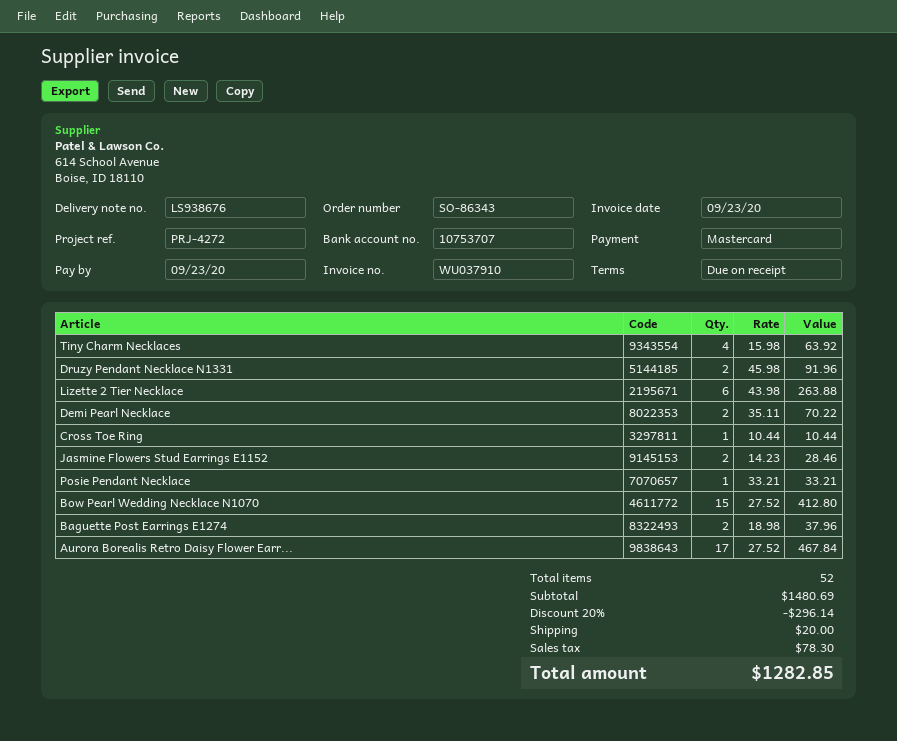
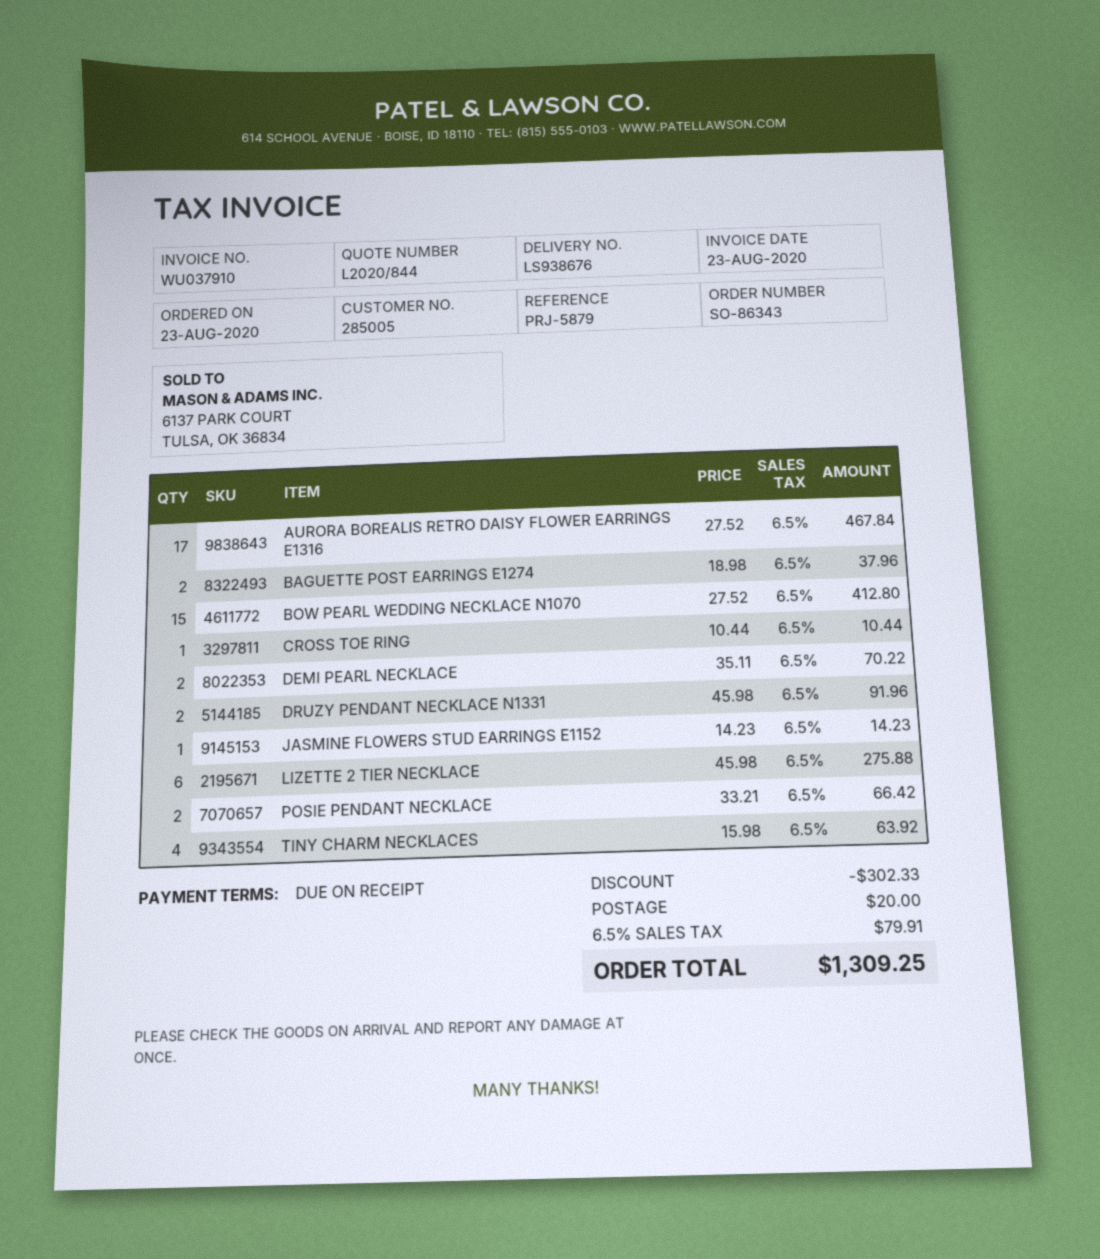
invoice date: 2020-09-23 -> 2020-08-23
reference: PRJ-4272 -> PRJ-5879
Lizette 2 Tier Necklace: 6 x 43.98 = 263.88 -> 6 x 45.98 = 275.88
Jasmine Flowers Stud Earrings E1152: 2 x 14.23 = 28.46 -> 1 x 14.23 = 14.23
Posie Pendant Necklace: 1 x 33.21 = 33.21 -> 2 x 33.21 = 66.42
discount: 296.14 -> 302.33
tax: 78.30 -> 79.91
total: 1282.85 -> 1309.25

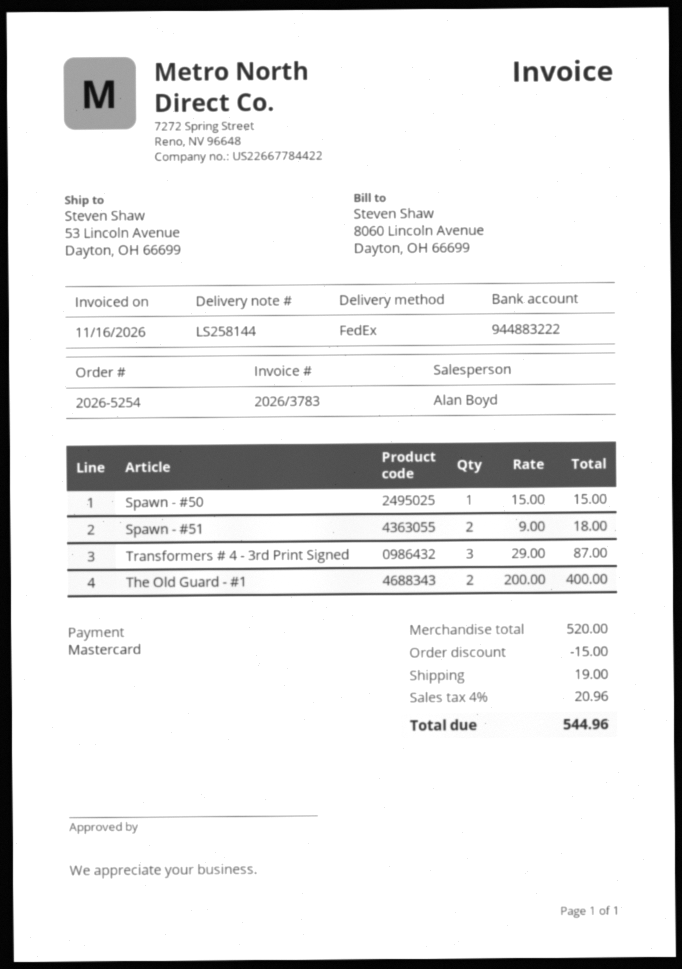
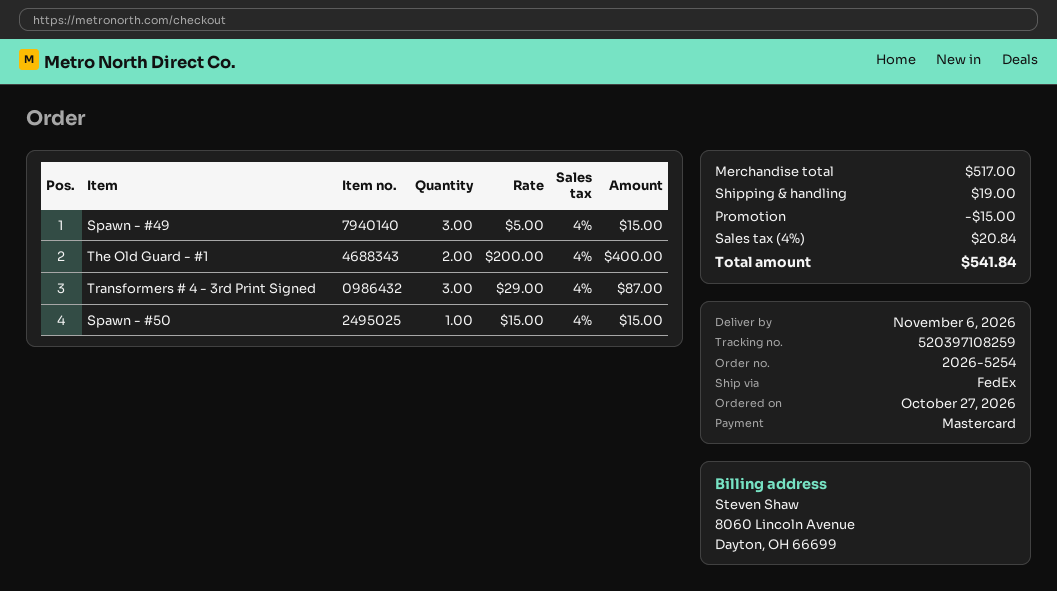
Spawn - #51: 2 x 9.00 = 18.00 -> none
Spawn - #49: none -> 3 x 5.00 = 15.00
subtotal: 520.00 -> 517.00
tax: 4% = 20.96 -> 4% = 20.84
total: 544.96 -> 541.84

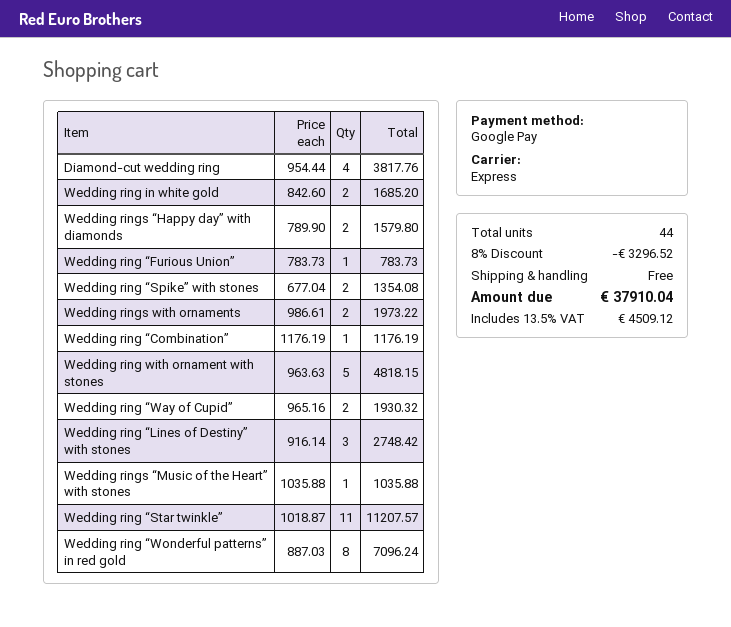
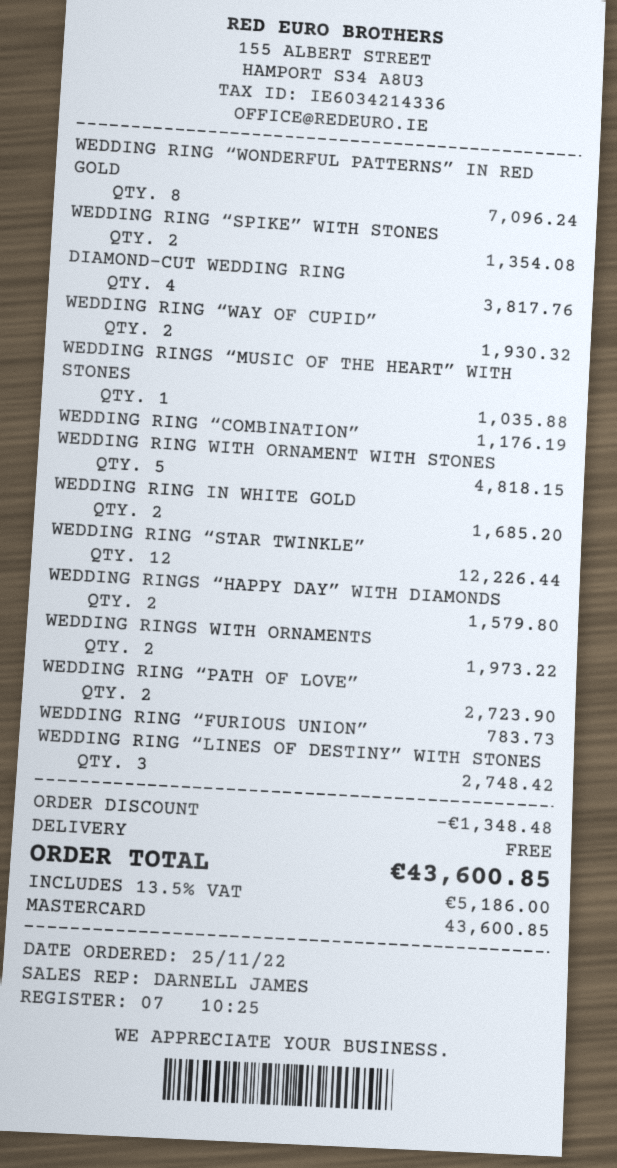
payment method: Google Pay -> Mastercard
Wedding ring “Star twinkle”: 11 for 11207.57 -> 12 for 12226.44
WEDDING RING “PATH OF LOVE”: none -> 2 for 2723.90
discount: 3296.52 -> 1348.48
tax: 13.5% = 4509.12 -> 13.5% = 5186.00
total: 37910.04 -> 43600.85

————

▶ What you will do: From the material above, please return each line containing "Necklace".

▶ Response below:
Lizette 2 Tier Necklace: 6 x 43.98 = 263.88 -> 6 x 45.98 = 275.88
Posie Pendant Necklace: 1 x 33.21 = 33.21 -> 2 x 33.21 = 66.42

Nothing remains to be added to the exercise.